Assignment: Set down the data below in full, exactly as it reads, but without the pictures.

============================================================

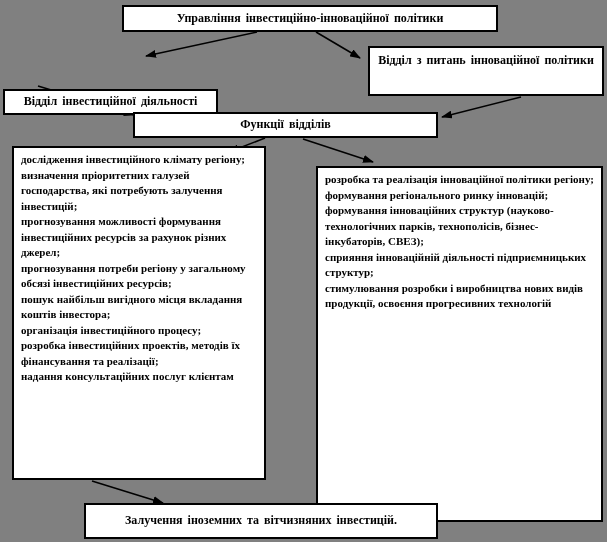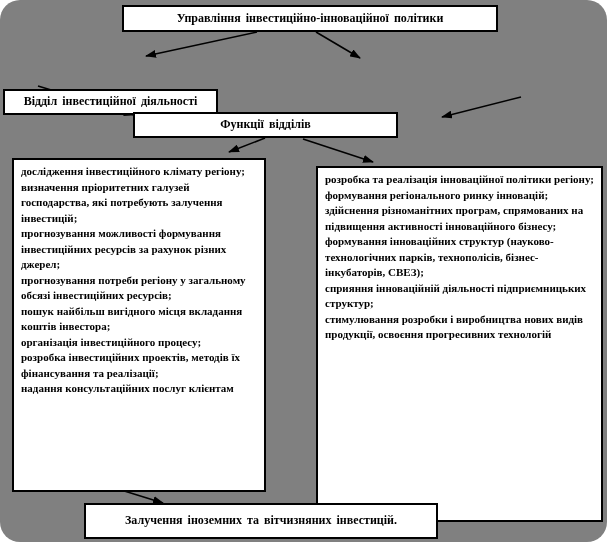"Управління інвестиційно-інноваційної" #canvas { border-radius: 20px -> none }
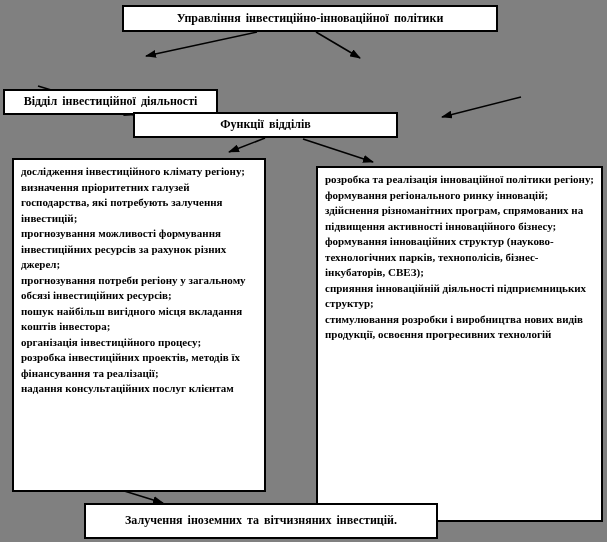"Відділ з питань інноваційної політики" div.box { html: none -> <div> <span>Відділ з питань інноваційної політики</span> </div> }
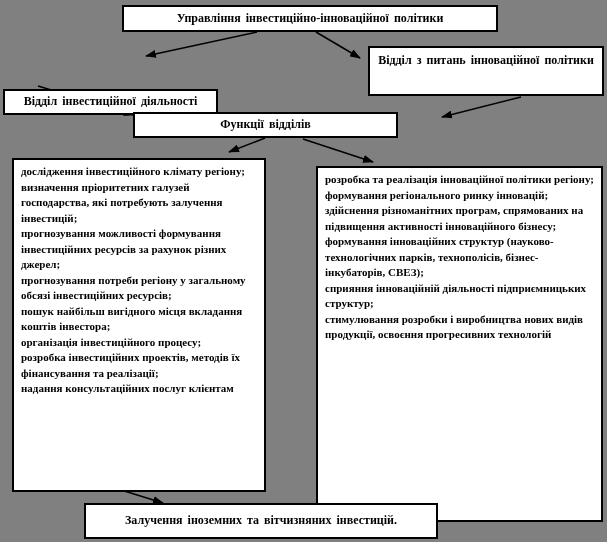"Функції відділів" #box-functions { width: 265px -> 305px }
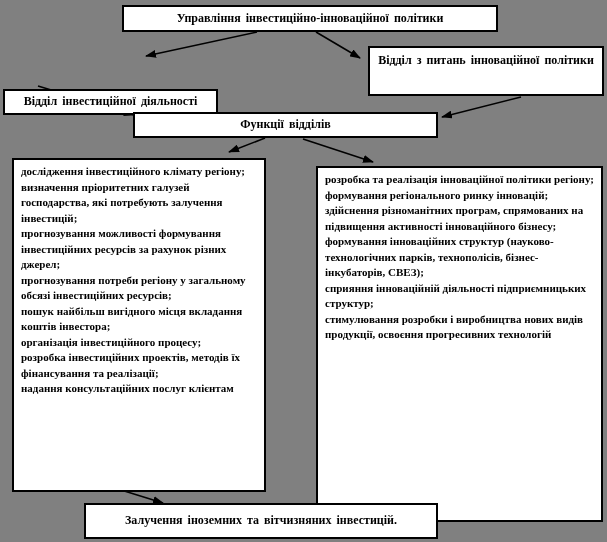"дослідження інвестиційного клімату" #box-invest-list { top: 158px -> 146px }
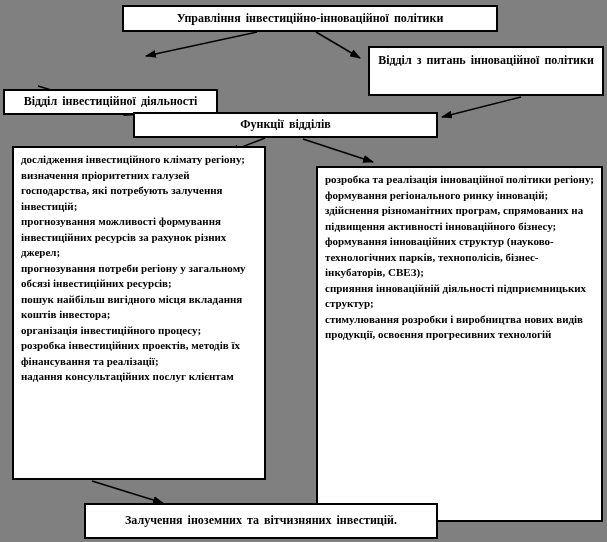"здійснення різноманітних програм," div.li { html: <div>здійснення різноманітних програм, спрямованих на підвищення активності інноваційного бізнесу;</div> -> none }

============================================================

Result of this exercise:
"Управління інвестиційно-інноваційної" #canvas { border-radius: 20px -> none }
"Відділ з питань інноваційної політики" div.box { html: none -> <div> <span>Відділ з питань інноваційної політики</span> </div> }
"Функції відділів" #box-functions { width: 265px -> 305px }
"дослідження інвестиційного клімату" #box-invest-list { top: 158px -> 146px }
"здійснення різноманітних програм," div.li { html: <div>здійснення різноманітних програм, спрямованих на підвищення активності інноваційного бізнесу;</div> -> none }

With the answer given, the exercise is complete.